Hal yang sama juga ketika dilihat dari nominal anggaran yang dikucurkan pemerintah yang sangat jomplang, di mana usulan pupuk subsidi dari petani mencapai Rp 69,2 triliun. Sementara nominal yang disetujui oleh pemerintah hanya sebesar Rp 29,7 triliun.
"Karena itu, pertanyaannya adalah kalau kita melakukan subsidi itu kan perlu dikaji apakah subsidi pupuknya yang disubsidi atau kita perlu mencari mekanisme lain, sehingga lebih meringankan," jelasnya.

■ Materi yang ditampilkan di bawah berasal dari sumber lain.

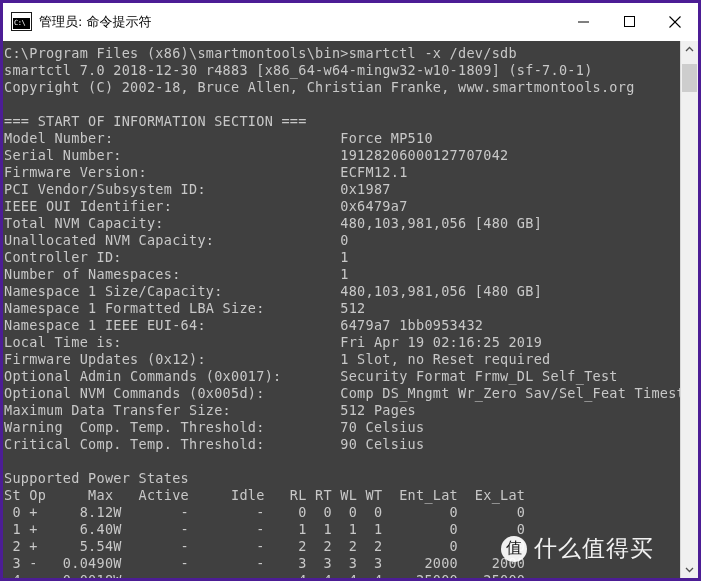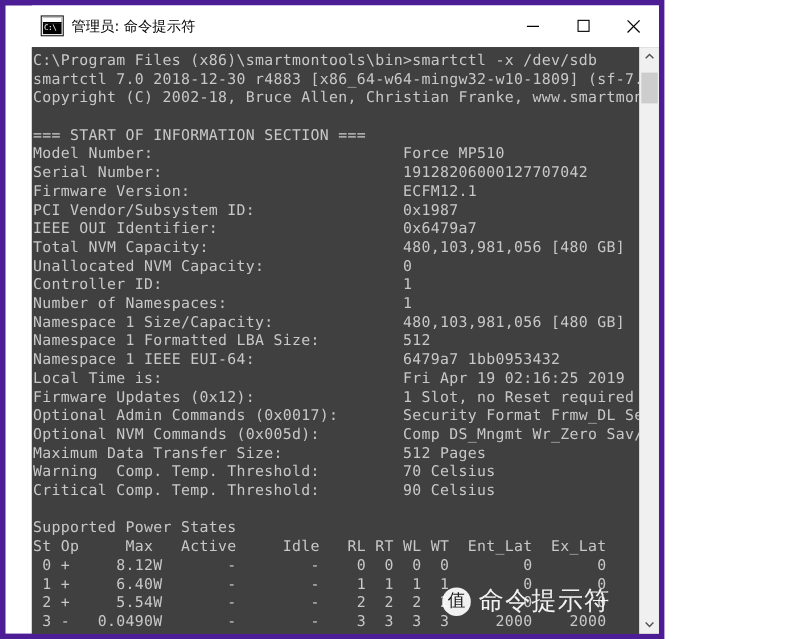--- a/index.html
+++ b/index.html
@@ -17,14 +17,13 @@
 
   .window {
     position: relative;
-    width: 604px;
+    width: 701px;
     height: 581px;
     box-sizing: border-box;
     background: #ffffff;
-    border: 5px solid #4c1d95;
+    border: 3px solid #4c1d95;
     display: flex;
     flex-direction: column;
-    padding-left: 24px;
   }
 
   

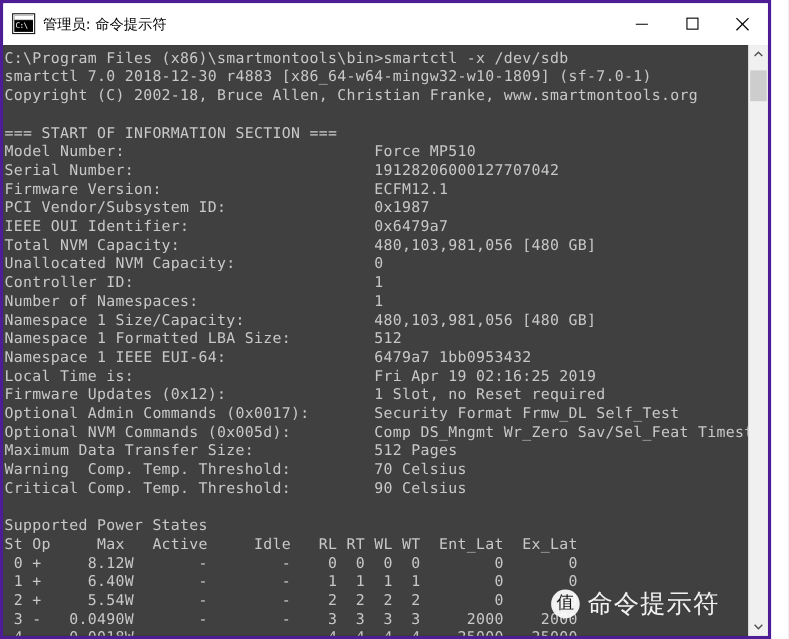--- a/index.html
+++ b/index.html
@@ -257,7 +257,7 @@
  4 -   0.0018W       -        -    4  4  4  4    25000   25000</pre>
       <div class="watermark">
         <div class="wm-badge">值</div>
-        <div class="wm-text">命令提示符</div>
+        <div class="wm-text">什么值得买</div>
       </div>
     </div>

Faktor kedua yang menyebabkan kelangkaan pupuk subsidi kata Prof Tualar, adalah masih maraknya mafia pupuk. Mereka mempermainkan dan mengambil keuntungan besar dari subsidi pupuk tersebut untuk keuntungan pribadi.
Mafia pupuk ini muncul karena besarnya perbedaan harga pupuk subsidi (HET: Harga Eceran Tertinggi) dibandingkan harga komersil. Ia mencontohkan HET Urea sebesar Rp.2.250/kg.
Sementara harga domestik komersil saat ini Rp. 9.300 sampai dengan Rp 10.000 /kg. Belum lagi jika dibandingkan dengan harga Urea internasional di mana pada saat yang sama berkisar di harga Rp.14.300.
"Perbedaan ini tentu mendorong oknum yang tidak bermoral untuk mencari peluang mengambil keuntungan lebih dari kantong petani kecil," jelasnya.
Untuk mengatasi maraknya mafia ini, setidaknya ada dua langkah, yaitu penguatan peran tim pengawas (KP3) untuk minimalisir mafia dan penyimpangan distribusi dan pengunaan pupuk subsidi.
Dalam ketentuan, ada KP3 yang bertugas mengawasi. Tapi selama ini terbentur dengan anggaran yang menjadi keluhan tim KP3. Oleh karenanya, 0emerintah harus menganggarkan untuk tim pengawas (KP3).